AIM OF THE TASK:
Only these lines of the data below are wanted: the one with "Bashkia Vlore | Nr: 6 -> 9", the one with "column JUL | position: 5 -> none", and any lines between them, each repeated exactly.

[Stored items]
--------------------------------------------------

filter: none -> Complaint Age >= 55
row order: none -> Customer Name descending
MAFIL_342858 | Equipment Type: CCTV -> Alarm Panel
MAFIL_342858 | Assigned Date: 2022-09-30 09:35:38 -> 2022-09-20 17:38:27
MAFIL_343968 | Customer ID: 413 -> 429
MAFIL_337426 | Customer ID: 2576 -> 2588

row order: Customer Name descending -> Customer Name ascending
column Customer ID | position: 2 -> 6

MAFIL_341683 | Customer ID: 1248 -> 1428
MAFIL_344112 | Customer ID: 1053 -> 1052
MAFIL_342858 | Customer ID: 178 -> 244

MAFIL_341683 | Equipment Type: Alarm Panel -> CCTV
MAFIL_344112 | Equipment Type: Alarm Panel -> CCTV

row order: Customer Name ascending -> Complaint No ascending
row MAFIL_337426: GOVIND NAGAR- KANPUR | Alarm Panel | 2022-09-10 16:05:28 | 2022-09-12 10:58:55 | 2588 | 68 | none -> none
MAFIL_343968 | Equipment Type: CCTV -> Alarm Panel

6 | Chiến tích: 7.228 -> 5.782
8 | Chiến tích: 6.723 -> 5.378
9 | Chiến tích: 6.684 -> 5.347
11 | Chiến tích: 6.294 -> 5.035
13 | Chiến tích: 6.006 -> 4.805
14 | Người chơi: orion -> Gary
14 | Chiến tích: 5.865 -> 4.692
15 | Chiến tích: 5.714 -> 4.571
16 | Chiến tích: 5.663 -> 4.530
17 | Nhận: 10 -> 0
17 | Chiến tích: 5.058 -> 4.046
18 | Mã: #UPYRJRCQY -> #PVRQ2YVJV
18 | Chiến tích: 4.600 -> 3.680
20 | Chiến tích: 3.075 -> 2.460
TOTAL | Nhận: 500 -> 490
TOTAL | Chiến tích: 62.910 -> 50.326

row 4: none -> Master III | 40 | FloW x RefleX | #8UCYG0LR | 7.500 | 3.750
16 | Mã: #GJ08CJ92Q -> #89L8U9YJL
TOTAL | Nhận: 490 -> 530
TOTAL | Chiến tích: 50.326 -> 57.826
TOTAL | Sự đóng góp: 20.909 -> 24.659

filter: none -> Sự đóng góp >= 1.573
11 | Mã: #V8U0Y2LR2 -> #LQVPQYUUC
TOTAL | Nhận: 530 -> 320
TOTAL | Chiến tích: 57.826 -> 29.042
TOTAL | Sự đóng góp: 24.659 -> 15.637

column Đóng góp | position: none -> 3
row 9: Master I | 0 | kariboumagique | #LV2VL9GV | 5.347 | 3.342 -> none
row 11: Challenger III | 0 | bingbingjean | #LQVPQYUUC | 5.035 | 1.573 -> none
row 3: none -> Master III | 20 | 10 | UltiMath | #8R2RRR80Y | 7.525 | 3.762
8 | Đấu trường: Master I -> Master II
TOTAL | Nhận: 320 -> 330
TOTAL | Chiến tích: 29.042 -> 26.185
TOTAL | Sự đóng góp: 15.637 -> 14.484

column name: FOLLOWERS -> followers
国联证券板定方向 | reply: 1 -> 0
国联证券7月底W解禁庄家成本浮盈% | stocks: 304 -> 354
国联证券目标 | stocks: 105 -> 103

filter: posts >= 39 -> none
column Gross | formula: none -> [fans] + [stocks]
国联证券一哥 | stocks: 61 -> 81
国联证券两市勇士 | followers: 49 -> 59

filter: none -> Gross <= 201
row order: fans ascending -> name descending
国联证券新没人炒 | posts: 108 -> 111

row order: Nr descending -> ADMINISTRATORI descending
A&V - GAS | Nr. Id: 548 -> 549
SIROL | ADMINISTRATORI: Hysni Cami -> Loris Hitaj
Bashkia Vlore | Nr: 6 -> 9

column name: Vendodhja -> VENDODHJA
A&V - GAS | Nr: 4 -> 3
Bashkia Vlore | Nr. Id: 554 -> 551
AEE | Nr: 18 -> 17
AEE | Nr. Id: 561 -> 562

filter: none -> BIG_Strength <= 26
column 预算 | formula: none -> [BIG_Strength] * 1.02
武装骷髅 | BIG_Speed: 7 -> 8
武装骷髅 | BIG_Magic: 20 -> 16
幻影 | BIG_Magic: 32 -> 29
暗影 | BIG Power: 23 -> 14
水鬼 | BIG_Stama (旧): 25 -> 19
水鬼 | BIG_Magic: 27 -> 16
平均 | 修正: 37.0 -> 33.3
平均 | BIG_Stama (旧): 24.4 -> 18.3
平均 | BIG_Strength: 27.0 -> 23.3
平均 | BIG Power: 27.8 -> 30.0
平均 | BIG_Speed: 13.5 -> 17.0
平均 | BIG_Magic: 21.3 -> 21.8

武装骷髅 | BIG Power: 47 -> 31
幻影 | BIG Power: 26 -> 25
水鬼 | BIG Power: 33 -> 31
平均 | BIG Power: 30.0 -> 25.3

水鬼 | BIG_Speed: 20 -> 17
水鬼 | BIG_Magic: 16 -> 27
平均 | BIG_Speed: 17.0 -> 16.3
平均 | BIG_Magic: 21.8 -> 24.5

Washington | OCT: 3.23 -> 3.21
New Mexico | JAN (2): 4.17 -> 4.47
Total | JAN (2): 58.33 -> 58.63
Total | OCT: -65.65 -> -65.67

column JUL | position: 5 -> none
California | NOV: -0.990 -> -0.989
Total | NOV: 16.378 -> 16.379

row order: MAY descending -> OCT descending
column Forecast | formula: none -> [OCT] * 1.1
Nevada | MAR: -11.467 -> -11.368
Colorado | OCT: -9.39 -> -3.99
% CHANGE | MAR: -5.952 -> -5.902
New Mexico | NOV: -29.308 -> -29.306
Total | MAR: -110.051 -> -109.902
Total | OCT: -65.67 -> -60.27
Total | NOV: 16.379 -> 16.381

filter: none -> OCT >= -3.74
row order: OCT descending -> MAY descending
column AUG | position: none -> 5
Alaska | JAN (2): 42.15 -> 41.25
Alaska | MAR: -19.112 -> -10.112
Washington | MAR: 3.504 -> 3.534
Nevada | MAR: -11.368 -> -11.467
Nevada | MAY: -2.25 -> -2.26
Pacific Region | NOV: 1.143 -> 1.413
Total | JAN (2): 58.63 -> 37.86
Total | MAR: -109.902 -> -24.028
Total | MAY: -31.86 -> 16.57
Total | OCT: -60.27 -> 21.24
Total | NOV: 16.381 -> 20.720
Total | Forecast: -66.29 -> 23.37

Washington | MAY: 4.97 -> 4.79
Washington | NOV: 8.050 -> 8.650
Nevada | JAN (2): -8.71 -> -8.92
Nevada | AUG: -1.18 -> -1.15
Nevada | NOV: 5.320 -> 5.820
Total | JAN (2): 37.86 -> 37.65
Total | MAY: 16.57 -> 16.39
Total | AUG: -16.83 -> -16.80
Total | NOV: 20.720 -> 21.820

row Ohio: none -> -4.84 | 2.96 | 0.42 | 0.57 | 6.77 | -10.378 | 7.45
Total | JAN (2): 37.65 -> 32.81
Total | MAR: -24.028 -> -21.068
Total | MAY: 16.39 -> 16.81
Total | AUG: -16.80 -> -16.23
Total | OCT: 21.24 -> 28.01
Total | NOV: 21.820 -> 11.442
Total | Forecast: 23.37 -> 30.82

--------------------------------------------------

EXERCISE RESULT:
Bashkia Vlore | Nr: 6 -> 9

column name: Vendodhja -> VENDODHJA
A&V - GAS | Nr: 4 -> 3
Bashkia Vlore | Nr. Id: 554 -> 551
AEE | Nr: 18 -> 17
AEE | Nr. Id: 561 -> 562

filter: none -> BIG_Strength <= 26
column 预算 | formula: none -> [BIG_Strength] * 1.02
武装骷髅 | BIG_Speed: 7 -> 8
武装骷髅 | BIG_Magic: 20 -> 16
幻影 | BIG_Magic: 32 -> 29
暗影 | BIG Power: 23 -> 14
水鬼 | BIG_Stama (旧): 25 -> 19
水鬼 | BIG_Magic: 27 -> 16
平均 | 修正: 37.0 -> 33.3
平均 | BIG_Stama (旧): 24.4 -> 18.3
平均 | BIG_Strength: 27.0 -> 23.3
平均 | BIG Power: 27.8 -> 30.0
平均 | BIG_Speed: 13.5 -> 17.0
平均 | BIG_Magic: 21.3 -> 21.8

武装骷髅 | BIG Power: 47 -> 31
幻影 | BIG Power: 26 -> 25
水鬼 | BIG Power: 33 -> 31
平均 | BIG Power: 30.0 -> 25.3

水鬼 | BIG_Speed: 20 -> 17
水鬼 | BIG_Magic: 16 -> 27
平均 | BIG_Speed: 17.0 -> 16.3
平均 | BIG_Magic: 21.8 -> 24.5

Washington | OCT: 3.23 -> 3.21
New Mexico | JAN (2): 4.17 -> 4.47
Total | JAN (2): 58.33 -> 58.63
Total | OCT: -65.65 -> -65.67

column JUL | position: 5 -> none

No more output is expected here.